Food Ransomware Attacks Underscore Need for New Information Security Approach
It used to be that the professionals who worked in food safety operated in a sphere far removed from their counterparts in information security. But take a look around, and you see their distinct domains moving closer together — perhaps not surprising given that we live in a world that relies as much on instant communication as it does on farm-to-table supply chains. Add to this news reports of the sector's expensive data breaches and ransomware attacks.
One food safety expert who can attest to the heightened awareness is Suzanne Barkley, Director of Supply Chain Certification at NSF, the international standards and certification organization. Her team conducts audits benchmarked against the Global Food Safety Initiative (GFS), including the SQF, BRCGS, FSSC and IFS standards. These audits occur at food and packaging manufacturers and storage and distribution facilities, with all efforts designed to help ensure food safety.

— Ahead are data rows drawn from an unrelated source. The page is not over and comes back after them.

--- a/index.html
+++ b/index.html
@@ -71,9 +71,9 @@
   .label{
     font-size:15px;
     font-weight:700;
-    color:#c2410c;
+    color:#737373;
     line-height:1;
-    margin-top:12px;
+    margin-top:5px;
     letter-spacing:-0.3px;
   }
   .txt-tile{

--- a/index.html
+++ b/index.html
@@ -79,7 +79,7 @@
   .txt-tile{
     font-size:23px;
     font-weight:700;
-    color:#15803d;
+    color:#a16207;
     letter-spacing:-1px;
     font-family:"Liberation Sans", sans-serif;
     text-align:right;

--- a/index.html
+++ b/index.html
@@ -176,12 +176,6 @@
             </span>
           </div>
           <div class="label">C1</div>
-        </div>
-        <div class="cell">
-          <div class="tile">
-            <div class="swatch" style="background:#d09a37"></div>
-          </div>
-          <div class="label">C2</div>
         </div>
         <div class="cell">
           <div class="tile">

Barkley tells the story of an NSF client who asked to have their audit rescheduled due to a cyberattack causing lost access to their files. NSF certification staff responded that contingency plans for such incidents are covered under the Food Standards Section 3.11, with an expectation that a site can manage through such an occurrence to help ensure the safety and legal production of their product. In other words, the standard understands that a cyberattack can occur. However, you are still expected to have a contingency plan in place to be audited and certified to produce your food products under this standard. This company requested a six-month delay, which meant that an auditor would not have set foot in their facility for more than 12 months. That’s a problem in terms of protecting public health and food safety.
This example shows the importance of certification in the food and agriculture industries, which are among the critical infrastructure sectors designated by the Cybersecurity and Infrastructure Security Agency (CISA). Zoom out to the larger industry panorama, and you will appreciate the impact of increased cyberattacks on food and agriculture companies, not to mention millions of American households.

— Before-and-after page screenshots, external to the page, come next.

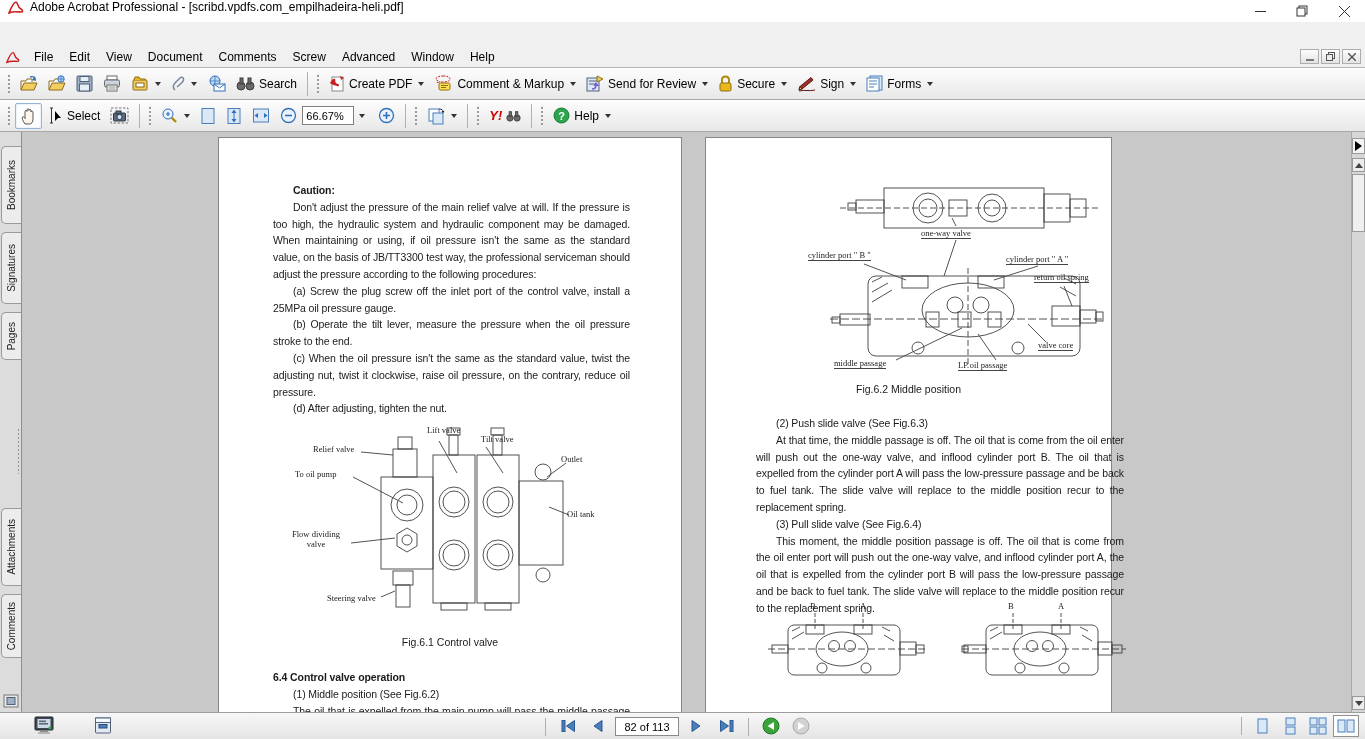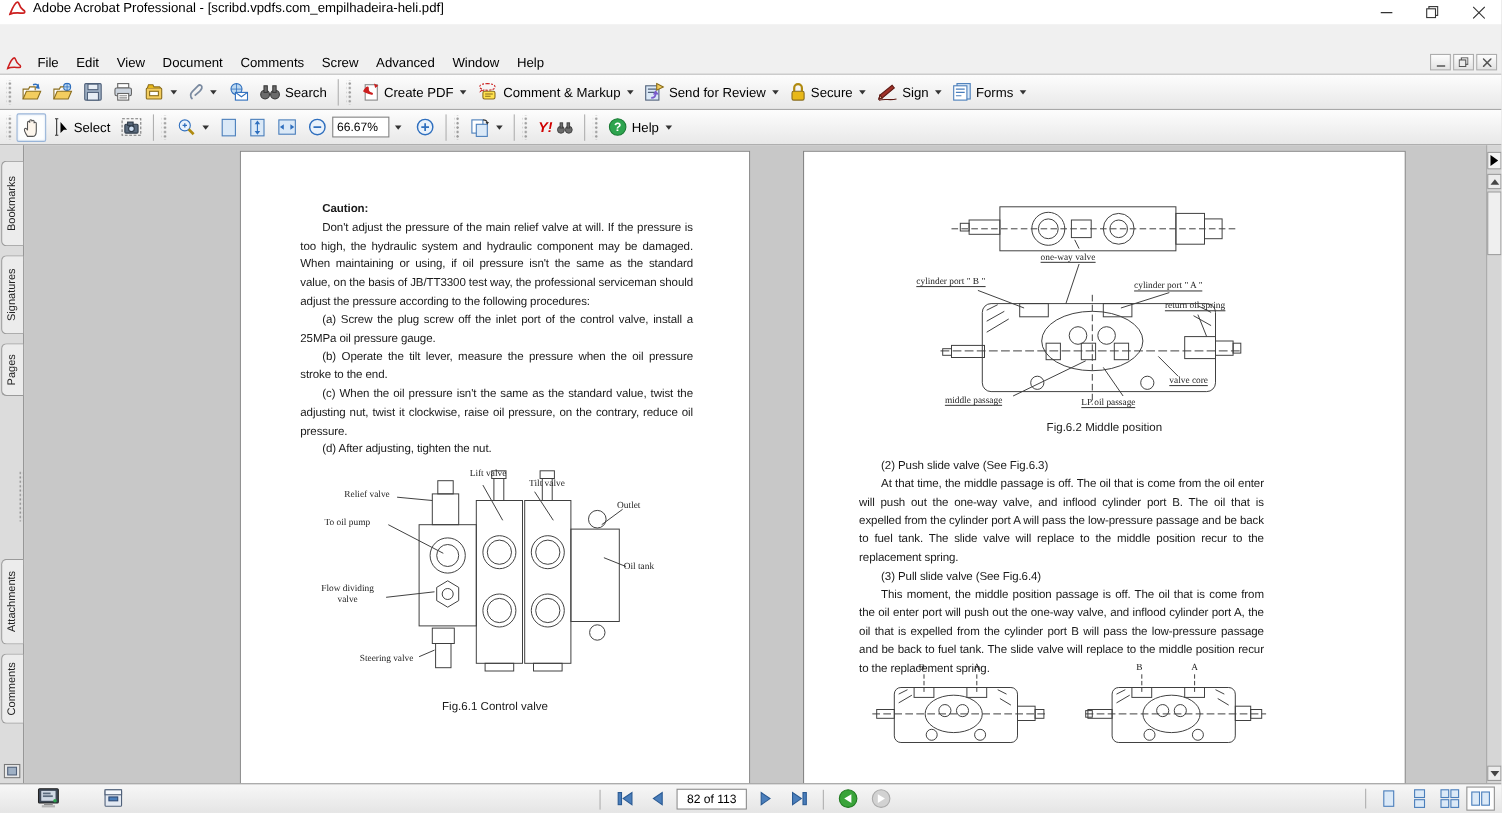--- a/index.html
+++ b/index.html
@@ -42,7 +42,7 @@
   .doc-area { flex:1 1 auto; background:#c8c8c8; position:relative; overflow:hidden; }
   .pdf-page { position:absolute; top:5px; background:#ffffff; border:1px solid #868686; height:599px; }
   #page-left { left:196px; width:464px; }
-  #page-right { left:708px; width:548px; }
+  #page-right { left:683px; width:407px; }
 
   .scroll-rail { width:14px; background:#d6d6d6; border-left:1px solid #a8a8a8; position:relative; flex:0 0 auto; }
   .rail-btn { position:absolute; left:0; width:13px; height:16px; background:#ececec; border:1px solid #9a9a9a; display:flex; align-items:center; justify-content:center; }

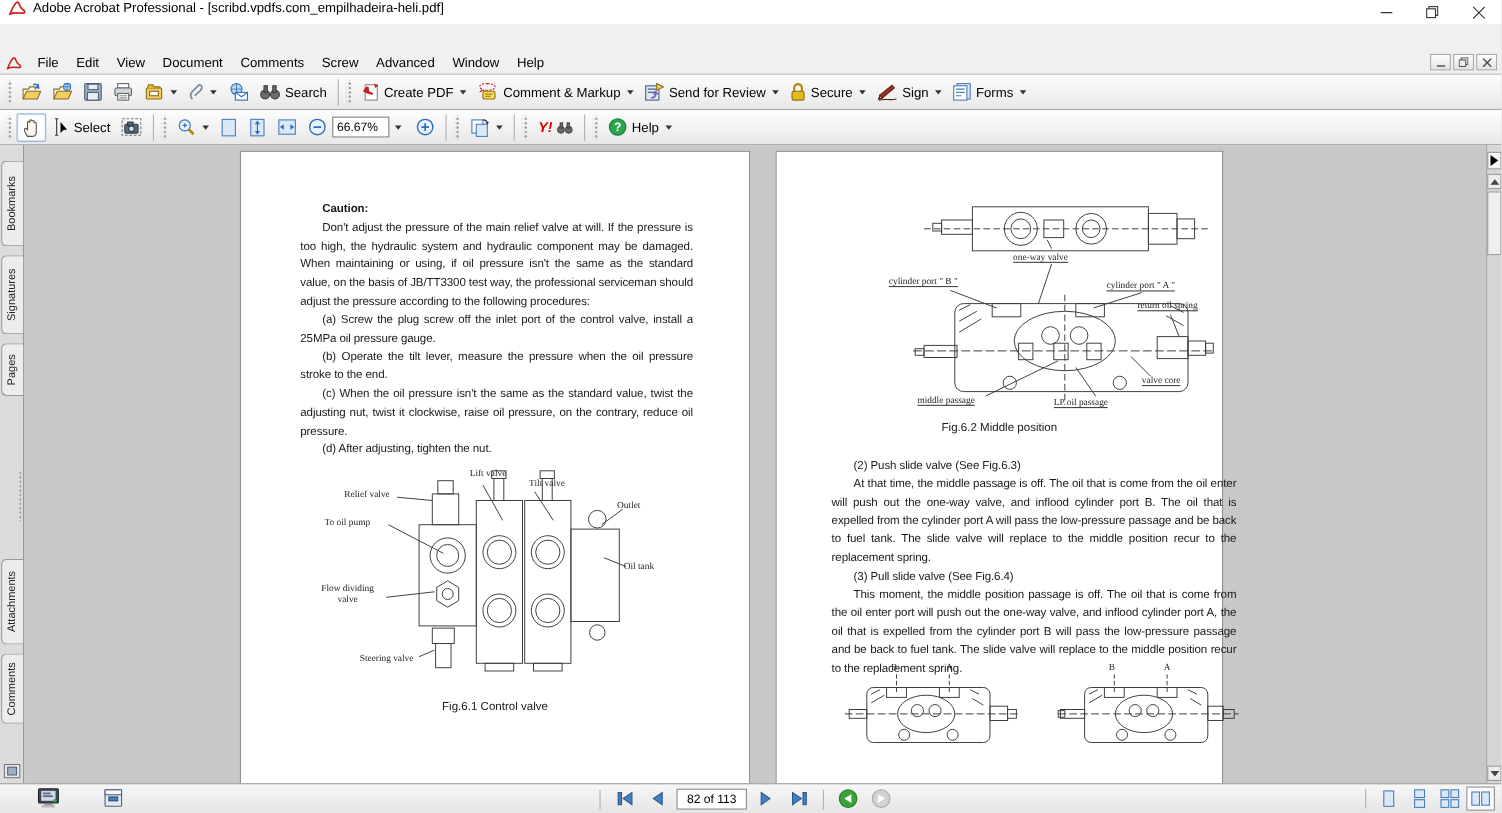--- a/index.html
+++ b/index.html
@@ -452,6 +452,11 @@
         </div>
         <div class="fig-caption" style="position:absolute; top:498px; left:0; width:100%;">Fig.6.1 Control valve</div>
 
+        <div class="doc-text" style="position:absolute; top:531px; left:54px; width:357px;">
+          <p class="bold" style="text-indent:0;">6.4 Control valve operation</p>
+          <p>(1) Middle position (See Fig.6.2)</p>
+          <p>The oil that is expelled from the main pump will pass the middle passage and be back to fuel tank. This moment, the cylinder port A &amp; B must be off.</p>
+        </div>
       </div>
 
       <div class="pdf-page" id="page-right">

The U.S. Department of Agriculture advises that food and agriculture businesses implement effective measures to protect networks from ransomware attacks. These include data backups, network segmentation, recovery plans, off-site servers, software patching, multifactor authentication, passphrases, anti-malware software and security training for all employees — recommendations that food certification professional Suzanne Barkley is glad to share with the food and agriculture sector worldwide.